Sunday, August 29, 2010

Kairos

I feel embattled, as I have this entire day. I want this entry to be insightful while I simultaneously want it to be over. I know that it should be written but I wish I were writing something else. It warrants being written yet I will only be able to touch upon its subject matter. I want this entry to be momentous yet it is about the very moment that it desires to be...

The word 'Kairos' has its origins in Greek. Chronos is the form of time with which we are all so familiar. As my spiritual director said to me Thursday, that kind of time is a "commodity" that we "parcel". I confessed to him that time has become my idol, though I hadn't any clue how that came to be. We agreed to blame society, he and I. Then we started talking about Kairos—the fullness of time. That word has sat on the back of my tongue ever since.
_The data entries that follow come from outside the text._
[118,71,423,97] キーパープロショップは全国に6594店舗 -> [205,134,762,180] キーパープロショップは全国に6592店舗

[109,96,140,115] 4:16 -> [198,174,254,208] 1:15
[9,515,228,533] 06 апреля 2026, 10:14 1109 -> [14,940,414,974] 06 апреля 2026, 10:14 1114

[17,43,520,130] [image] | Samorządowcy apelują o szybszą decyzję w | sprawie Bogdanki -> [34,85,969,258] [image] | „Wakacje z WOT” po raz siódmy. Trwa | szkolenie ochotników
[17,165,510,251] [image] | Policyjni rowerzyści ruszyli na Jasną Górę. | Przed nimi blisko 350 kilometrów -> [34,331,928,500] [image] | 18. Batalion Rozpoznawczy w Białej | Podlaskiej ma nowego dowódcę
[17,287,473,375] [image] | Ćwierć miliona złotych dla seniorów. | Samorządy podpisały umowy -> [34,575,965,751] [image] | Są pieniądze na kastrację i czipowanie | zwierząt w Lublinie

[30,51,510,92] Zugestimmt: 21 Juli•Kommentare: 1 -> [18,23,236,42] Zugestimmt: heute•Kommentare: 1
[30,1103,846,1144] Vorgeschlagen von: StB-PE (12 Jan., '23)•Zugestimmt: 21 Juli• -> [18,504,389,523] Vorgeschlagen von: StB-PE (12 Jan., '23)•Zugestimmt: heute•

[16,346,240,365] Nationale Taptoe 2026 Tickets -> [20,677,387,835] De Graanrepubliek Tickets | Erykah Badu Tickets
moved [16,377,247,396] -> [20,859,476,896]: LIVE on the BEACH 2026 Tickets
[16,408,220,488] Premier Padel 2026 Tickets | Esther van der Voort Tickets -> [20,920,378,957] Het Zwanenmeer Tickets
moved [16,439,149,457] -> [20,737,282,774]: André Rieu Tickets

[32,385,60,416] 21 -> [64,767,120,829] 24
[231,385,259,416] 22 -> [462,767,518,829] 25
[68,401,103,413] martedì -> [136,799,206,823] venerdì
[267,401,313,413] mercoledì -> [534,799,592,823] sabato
I find it an entertaining irony that my entry titled "kairos" seems to be coming at what would seem an inopportune moment—days after this discussion with Gerry.

It will not surprise you that I have chased Chronos. It is the 'American' condition. For too long I have envied those who are much better at that chase than I am: organized, driven, capable of intuiting just how to do something most efficiently. Those visions of perfect chronos management appealed to the perfectionism that had gone to seed in my mind since early school days—quantifiable bench-marks for success. But I failed utterly. I am twenty-four years old with no clear career track, no wife, and an absent-minded nature. If chronos were puss, I am covered with open sores. It oozes out of my skin and I lose it forever.

This concept of Kairos came as a subtle relief to me—and an affirmation of another tendency in myself. Thursday, I left work an hour before my session with Gerry so that I would not be late. Half-way to my destination, I realized how early I was going to be. I thought about time and how it had become my idol. I wondered what I would do, nonetheless, during those extra fifteen minutes. The moment itself was momentous. I climbed from my car and sat on an embankment over-looking a wetland and began to say an open-eyed prayer. I found Kairos—the sense that I was in the right moment doing just as I needed to be doing.

My addiction to chronos continues, though. You readers are spared my long internal monologue about how I spent my time today because it is almost midnight and I know that I cannot fully tackle this. Instead, I want to tease at the beginning of these thoughts—

The image of a boulder in a stream. Gerry said "why don't you plug that image into your mind a few times this week; see what happens." –not knowing that a day will not pass for at least a week without my thinking about that boulder. Upstream is the entirety of my past, down-stream is a bend in the river that I cannot see past. There, on the down-stream side of that boulder RIGHT before the future is a back-eddy where I can put the nose of my kayak and cling to that boulder indefinitely.

The Kairos I found while I researched on the internet is about seizing a moment but the Kairos Gerry was speaking to me about is like that boulder in the stream. He keeps stressing "being" as opposed to "doing." So, perhaps I was right to drink whiskey and watch "Rush Hour II" on Thursday night, rather than seize the moment (perhaps not) because this thought carries on and to fold-it-up neatly in a journal entry would not bring it to life as I had hoped.

"Whenever something happens or you have a thought, John, I notice that you feel compelled to do something with it. That's not necessarily bad but... do you think it is okay to just take the experience in and then let it go? There is worth in that, too..."

As I often say in my hand-written journal (when I get to it) 'many thoughts'. Kairos is just one dimension of 'Waiting'. My mind is splitting in eight different directions again, trying to do something with all of my complex thoughts and emotions.

When Gerry mentioned the boulder, he was not trying to describe Kairos. He was trying to get me to stop being completely absorbed with either my thoughts or emotions, running back and forth between them. He is trying to get me to dwell inside my soul.

I am afraid I have left more questions instead of answers. As I said, I think I would rather be writing something else—so when will that occur? Perhaps that time is nearing.